These are the key concepts you need to understand to accurately answer the question.

Wave Equation
The wave equation describes how waves, such as electromagnetic waves, propagate through space. In a vacuum, the wave equation for an electric field \( E(x, t) \) is given by:

\[ \frac{\partial^2 E(x, t)}{\partial x^2} - \frac{1}{c^2} \frac{\partial^2 E(x, t)}{\partial t^2} = 0 \]
This equation essentially states that the second spatial derivative of the electric field minus the second temporal derivative, adjusted by the speed of light squared, equals zero.

  • The term \( \frac{\partial^2}{\partial x^2} \) represents how the wave propagates in space.
  • The term \( \frac{1}{c^2} \frac{\partial^2}{\partial t^2} \) represents how the wave changes over time.
  • The constant \( c \) is the speed of light, highlighting that electromagnetic waves travel at this consistent speed in a vacuum.
The Galilean transformation, which is a straightforward shift in coordinates between two frames, does not preserve the form of the wave equation due to its assumption that time is absolute. This results in discrepancies when considering the propagation of light, as examined in the exercise.
Lorentz Transformation
The Lorentz transformation is key to understanding how physical laws, including wave equations, retain their form across different inertial frames moving at constant velocities relative to each other. Unlike the Galilean transformation, which fails at relativistic speeds, the Lorentz transformation accounts for the constancy of the speed of light.

The transformation is described by the equations:
\[ x' = \gamma (x - vt), \quad t' = \gamma (t - \frac{vx}{c^2}), \]where \( \gamma \) is the Lorentz factor, defined as \( \gamma = \frac{1}{\sqrt{1 - v^2/c^2}} \).

  • The Lorentz transformation ensures that the speed of light \( c \) is the same in all reference frames.
  • It corrects for time dilation and length contraction, phenomena absent in Galilean physics.
  • Using this transformation on the wave equation demonstrates that the form remains unchanged in any inertial frame: \( \frac{\partial^2 E(x', t')}{\partial x'^2} - \frac{1}{c^2} \frac{\partial^2 E(x', t')}{\partial t'^2} = 0 \)
This invariance illustrates a fundamental principle of special relativity, ensuring that the laws of physics, including those describing wave propagation, are the same for observers in different inertial frames.
Electromagnetic Waves
Electromagnetic waves are oscillations of electric and magnetic fields that travel through space without the need for a medium. They are described by the wave equation, a crucial component in understanding their behavior.

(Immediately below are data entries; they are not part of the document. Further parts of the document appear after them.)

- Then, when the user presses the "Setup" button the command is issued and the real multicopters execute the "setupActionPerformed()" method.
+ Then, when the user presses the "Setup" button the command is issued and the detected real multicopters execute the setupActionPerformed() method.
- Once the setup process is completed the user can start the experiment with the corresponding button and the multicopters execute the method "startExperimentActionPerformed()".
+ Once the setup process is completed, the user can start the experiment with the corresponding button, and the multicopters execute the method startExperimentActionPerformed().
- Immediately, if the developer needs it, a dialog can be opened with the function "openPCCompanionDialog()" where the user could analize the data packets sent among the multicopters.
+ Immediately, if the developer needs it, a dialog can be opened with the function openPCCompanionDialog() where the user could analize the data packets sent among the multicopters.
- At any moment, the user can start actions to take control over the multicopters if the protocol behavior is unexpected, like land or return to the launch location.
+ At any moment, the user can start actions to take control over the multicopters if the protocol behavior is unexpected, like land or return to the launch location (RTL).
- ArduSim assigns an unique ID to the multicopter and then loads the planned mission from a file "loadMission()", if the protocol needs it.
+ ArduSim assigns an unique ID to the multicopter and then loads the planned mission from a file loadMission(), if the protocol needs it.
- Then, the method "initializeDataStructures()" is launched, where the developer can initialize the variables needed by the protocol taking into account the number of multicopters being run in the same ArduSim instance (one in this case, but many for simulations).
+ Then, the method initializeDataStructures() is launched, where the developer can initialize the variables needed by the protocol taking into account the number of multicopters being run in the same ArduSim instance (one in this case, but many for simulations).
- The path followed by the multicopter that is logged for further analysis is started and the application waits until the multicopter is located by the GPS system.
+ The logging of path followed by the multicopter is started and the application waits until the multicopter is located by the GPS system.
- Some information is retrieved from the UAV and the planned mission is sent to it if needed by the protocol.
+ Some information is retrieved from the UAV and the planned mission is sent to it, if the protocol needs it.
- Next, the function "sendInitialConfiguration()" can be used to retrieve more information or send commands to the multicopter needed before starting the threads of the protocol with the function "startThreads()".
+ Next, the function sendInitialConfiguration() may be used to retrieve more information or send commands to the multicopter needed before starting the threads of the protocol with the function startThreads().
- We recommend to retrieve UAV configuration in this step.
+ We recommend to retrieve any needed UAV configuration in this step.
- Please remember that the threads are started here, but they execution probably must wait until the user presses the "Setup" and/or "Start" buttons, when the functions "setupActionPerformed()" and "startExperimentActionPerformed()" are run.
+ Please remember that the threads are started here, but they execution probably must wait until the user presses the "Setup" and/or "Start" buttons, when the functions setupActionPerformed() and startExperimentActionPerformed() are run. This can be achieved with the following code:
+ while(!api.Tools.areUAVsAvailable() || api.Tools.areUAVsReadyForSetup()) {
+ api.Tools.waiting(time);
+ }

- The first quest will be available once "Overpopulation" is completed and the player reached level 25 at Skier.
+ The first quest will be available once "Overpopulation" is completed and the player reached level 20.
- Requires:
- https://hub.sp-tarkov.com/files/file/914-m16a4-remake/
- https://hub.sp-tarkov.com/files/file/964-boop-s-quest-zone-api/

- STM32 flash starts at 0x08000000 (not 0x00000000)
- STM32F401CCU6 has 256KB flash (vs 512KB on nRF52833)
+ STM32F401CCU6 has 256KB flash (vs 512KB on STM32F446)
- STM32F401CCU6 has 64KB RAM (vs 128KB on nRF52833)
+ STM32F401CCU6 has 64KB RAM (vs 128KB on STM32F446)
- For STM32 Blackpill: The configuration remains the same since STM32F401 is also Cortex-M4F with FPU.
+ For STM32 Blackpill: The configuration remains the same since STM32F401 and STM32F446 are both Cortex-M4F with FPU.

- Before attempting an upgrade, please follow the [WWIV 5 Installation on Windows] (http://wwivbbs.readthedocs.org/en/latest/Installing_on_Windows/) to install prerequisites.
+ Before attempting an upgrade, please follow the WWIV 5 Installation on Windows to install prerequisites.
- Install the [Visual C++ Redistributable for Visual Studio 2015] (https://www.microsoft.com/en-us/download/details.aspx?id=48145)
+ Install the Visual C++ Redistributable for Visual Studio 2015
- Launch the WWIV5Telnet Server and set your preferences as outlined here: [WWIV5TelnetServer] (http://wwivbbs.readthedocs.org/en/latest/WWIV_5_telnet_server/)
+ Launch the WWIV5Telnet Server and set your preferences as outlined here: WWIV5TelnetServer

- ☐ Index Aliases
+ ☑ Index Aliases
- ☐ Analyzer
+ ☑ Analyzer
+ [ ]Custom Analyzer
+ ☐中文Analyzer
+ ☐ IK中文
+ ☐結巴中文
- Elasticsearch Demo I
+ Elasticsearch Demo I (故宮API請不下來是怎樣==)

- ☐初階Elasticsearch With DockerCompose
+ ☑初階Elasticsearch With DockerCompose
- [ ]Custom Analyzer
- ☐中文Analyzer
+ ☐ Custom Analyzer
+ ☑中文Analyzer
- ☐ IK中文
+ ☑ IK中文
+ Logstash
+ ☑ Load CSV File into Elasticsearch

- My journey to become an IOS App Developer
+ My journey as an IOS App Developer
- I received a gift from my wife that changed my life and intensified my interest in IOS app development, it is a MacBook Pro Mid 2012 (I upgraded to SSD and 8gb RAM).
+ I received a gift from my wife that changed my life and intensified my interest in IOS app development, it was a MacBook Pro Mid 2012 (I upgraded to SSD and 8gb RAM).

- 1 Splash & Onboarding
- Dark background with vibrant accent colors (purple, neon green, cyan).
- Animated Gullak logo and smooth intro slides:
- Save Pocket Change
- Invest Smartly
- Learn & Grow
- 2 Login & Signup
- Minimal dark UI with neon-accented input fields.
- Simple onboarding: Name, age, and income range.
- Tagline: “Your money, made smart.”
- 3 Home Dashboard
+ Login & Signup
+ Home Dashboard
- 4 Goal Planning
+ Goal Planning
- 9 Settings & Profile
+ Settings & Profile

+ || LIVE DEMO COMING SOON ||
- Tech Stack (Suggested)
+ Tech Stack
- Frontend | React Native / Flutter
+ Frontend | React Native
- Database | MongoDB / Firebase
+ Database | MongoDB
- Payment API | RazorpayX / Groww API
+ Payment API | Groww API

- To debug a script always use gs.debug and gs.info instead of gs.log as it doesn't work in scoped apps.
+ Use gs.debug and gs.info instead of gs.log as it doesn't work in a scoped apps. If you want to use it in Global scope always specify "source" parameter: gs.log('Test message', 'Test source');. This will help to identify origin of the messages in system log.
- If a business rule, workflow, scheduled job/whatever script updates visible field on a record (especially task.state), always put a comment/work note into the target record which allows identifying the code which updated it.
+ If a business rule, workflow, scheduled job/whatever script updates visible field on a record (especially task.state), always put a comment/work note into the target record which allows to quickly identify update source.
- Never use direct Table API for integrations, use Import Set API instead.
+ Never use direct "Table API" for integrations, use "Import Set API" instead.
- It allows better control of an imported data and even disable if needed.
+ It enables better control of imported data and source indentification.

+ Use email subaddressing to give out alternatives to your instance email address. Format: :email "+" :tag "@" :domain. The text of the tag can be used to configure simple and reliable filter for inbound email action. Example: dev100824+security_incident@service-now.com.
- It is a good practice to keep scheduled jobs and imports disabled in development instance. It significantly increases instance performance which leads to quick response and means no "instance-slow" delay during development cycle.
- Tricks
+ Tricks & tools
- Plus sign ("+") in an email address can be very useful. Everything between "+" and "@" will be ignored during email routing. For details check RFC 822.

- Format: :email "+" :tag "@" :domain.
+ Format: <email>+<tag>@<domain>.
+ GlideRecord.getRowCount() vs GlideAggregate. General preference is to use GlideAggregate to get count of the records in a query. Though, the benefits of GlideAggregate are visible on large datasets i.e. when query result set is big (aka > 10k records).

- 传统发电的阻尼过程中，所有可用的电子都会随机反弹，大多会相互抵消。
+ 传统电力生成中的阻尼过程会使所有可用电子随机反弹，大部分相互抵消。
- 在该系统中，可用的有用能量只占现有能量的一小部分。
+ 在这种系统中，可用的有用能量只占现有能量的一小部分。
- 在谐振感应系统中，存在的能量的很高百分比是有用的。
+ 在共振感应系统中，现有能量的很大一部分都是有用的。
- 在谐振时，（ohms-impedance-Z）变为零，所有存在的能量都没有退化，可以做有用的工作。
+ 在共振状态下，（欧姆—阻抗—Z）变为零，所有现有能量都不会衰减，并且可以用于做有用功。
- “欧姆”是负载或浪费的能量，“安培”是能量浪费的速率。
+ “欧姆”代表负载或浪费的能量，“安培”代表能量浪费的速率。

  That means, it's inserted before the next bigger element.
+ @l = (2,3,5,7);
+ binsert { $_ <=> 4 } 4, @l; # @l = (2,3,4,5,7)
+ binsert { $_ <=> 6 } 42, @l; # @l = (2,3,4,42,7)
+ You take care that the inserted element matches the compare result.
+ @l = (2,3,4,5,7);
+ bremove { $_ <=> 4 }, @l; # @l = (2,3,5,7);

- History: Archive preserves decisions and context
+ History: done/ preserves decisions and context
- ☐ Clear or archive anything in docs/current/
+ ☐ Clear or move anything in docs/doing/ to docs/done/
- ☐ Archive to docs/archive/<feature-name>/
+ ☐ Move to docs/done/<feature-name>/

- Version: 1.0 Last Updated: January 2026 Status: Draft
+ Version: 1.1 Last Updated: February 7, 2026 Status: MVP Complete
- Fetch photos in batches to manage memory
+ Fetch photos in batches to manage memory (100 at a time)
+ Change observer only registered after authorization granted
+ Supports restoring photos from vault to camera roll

These waves are part of the electromagnetic spectrum and include:
  • Radio waves
  • Microwaves
  • Infrared
  • Visible light
  • Ultraviolet
  • X-rays
  • Gamma rays
All electromagnetic waves propagate at the speed of light \( c \) in a vacuum, which is approximately 299,792 kilometers per second.

  • The electric and magnetic fields in these waves are perpendicular to each other and to the direction of propagation.
  • The constancy of the speed of electromagnetic waves in a vacuum was a core insight for Einstein's theory of relativity.
  • The wave equation reflects this constancy, emphasizing that the physics of electromagnetic waves remains consistent across different reference frames when using the Lorentz transformation.
Understanding electromagnetic waves is fundamental for exploring technologies and phenomena ranging from wifi and radio broadcasting to the behavior of light and radiation in scientific research.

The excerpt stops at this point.